* [EXTRACTED MATERIAL]
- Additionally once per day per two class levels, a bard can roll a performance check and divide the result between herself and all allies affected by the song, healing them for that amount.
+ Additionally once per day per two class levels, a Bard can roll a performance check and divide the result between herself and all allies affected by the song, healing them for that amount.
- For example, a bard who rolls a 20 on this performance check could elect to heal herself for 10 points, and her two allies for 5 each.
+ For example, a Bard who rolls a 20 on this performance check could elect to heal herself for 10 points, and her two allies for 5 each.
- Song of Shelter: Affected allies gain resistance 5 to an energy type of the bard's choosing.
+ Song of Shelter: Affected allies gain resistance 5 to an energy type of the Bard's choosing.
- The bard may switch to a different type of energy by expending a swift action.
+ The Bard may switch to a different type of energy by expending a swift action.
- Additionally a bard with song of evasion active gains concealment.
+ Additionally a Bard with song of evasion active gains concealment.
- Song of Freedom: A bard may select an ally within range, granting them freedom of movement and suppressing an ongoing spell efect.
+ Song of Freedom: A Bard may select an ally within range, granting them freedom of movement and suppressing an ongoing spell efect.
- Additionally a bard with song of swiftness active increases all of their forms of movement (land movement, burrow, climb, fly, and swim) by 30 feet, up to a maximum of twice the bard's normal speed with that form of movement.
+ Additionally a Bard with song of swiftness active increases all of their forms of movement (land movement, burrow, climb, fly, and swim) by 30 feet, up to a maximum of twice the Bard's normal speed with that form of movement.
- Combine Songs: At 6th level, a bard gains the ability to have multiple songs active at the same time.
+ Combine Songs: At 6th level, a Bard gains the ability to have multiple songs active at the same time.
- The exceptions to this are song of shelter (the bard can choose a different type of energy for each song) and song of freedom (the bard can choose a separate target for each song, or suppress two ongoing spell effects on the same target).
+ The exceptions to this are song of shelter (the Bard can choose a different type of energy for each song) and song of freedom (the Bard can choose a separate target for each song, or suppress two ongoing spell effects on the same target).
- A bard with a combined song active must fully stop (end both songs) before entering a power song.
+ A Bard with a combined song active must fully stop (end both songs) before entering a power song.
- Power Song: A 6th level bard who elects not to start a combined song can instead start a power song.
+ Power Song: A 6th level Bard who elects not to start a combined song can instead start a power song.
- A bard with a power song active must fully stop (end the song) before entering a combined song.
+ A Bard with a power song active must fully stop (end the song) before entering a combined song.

* [TASK ITEM]
Check the listing above for "forms". Show every line where it turns up.

* [ANSWER SPACE]
- Additionally a bard with song of swiftness active increases all of their forms of movement (land movement, burrow, climb, fly, and swim) by 30 feet, up to a maximum of twice the bard's normal speed with that form of movement.
+ Additionally a Bard with song of swiftness active increases all of their forms of movement (land movement, burrow, climb, fly, and swim) by 30 feet, up to a maximum of twice the Bard's normal speed with that form of movement.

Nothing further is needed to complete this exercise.